Task statement: Which lines below mention "weight"? Pick each one out.

****************************************

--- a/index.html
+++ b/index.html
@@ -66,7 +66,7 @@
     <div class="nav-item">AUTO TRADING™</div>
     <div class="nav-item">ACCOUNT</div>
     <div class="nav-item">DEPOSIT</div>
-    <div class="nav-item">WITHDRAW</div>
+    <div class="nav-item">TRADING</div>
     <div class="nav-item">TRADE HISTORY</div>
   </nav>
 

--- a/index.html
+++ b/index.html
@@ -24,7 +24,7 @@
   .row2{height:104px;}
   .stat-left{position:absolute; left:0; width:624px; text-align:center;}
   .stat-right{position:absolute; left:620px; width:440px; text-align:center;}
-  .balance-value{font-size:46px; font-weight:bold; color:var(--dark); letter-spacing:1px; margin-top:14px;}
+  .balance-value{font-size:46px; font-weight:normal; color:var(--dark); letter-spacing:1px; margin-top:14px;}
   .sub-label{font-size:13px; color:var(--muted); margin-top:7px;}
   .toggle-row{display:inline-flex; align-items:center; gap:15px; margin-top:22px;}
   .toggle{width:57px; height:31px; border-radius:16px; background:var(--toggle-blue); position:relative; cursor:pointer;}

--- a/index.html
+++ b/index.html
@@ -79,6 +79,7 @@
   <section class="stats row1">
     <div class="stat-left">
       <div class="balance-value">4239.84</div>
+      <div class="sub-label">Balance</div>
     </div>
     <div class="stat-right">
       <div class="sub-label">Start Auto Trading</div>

****************************************

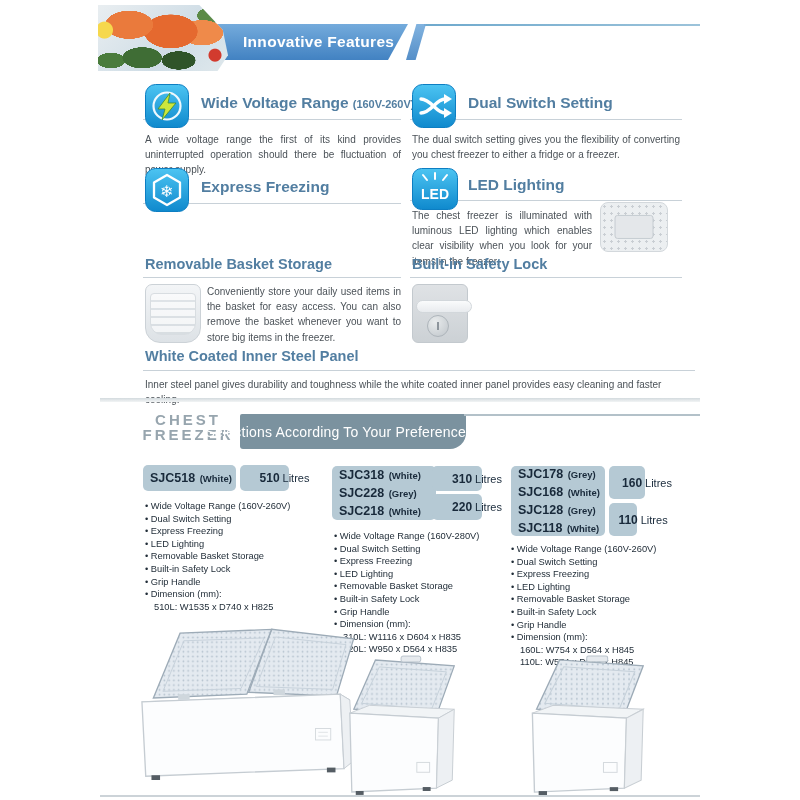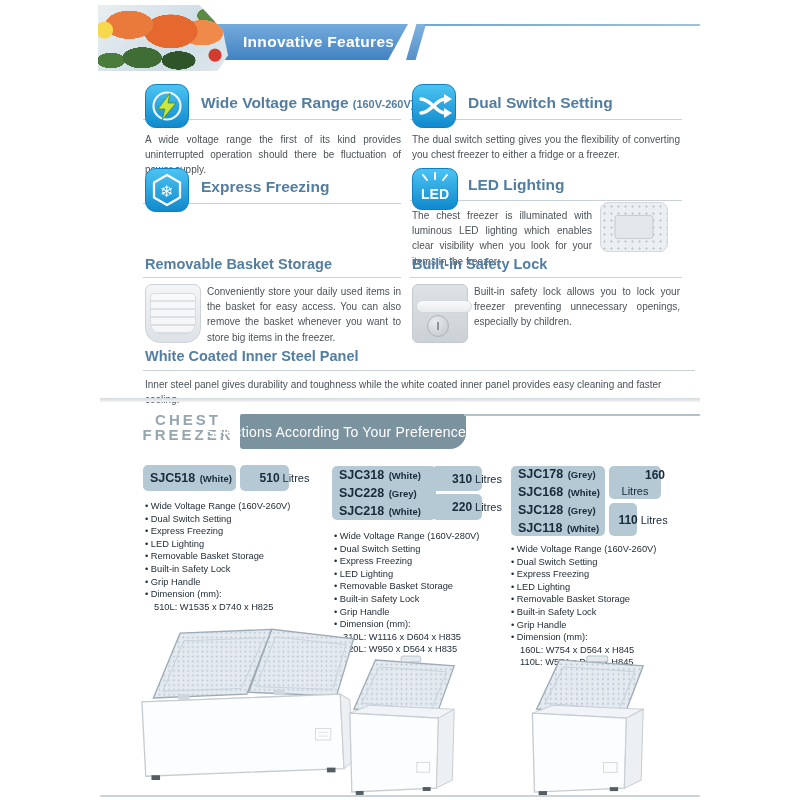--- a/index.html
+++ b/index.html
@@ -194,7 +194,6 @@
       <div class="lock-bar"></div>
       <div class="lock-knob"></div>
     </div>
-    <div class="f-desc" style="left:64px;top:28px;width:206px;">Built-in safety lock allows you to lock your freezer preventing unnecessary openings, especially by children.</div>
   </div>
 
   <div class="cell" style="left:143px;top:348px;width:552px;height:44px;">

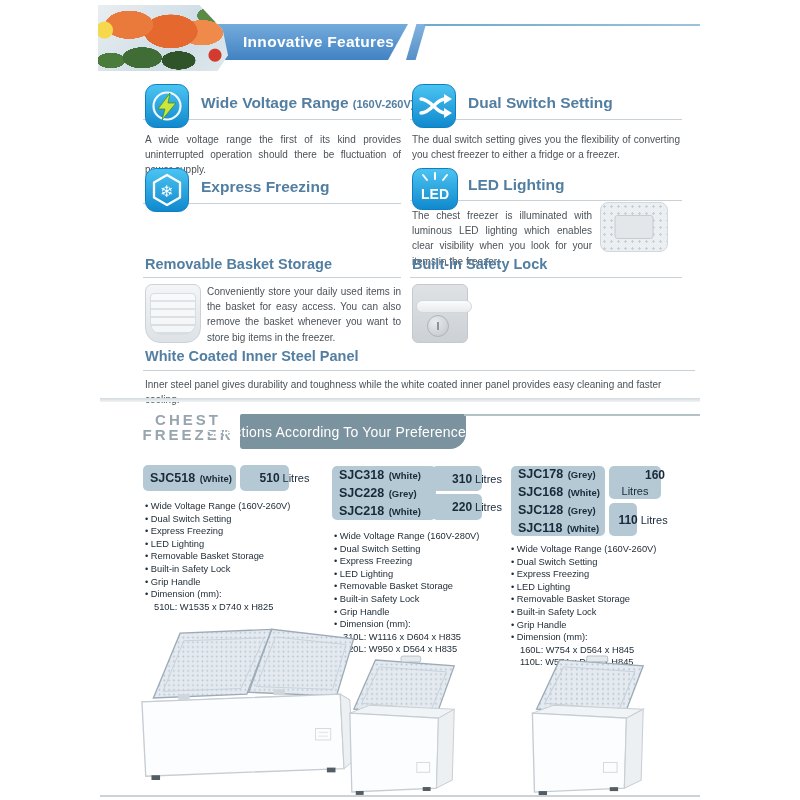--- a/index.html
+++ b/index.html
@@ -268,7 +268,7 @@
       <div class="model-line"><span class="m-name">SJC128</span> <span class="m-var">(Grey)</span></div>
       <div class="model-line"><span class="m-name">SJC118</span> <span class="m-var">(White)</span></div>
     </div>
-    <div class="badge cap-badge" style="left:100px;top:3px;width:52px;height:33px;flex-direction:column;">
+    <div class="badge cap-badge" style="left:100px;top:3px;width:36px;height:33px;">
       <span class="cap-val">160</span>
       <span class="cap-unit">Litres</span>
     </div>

****************************************

Written solution:
-  .balance-value{font-size:46px; font-weight:bold; color:var(--dark); letter-spacing:1px; margin-top:14px;}
+  .balance-value{font-size:46px; font-weight:normal; color:var(--dark); letter-spacing:1px; margin-top:14px;}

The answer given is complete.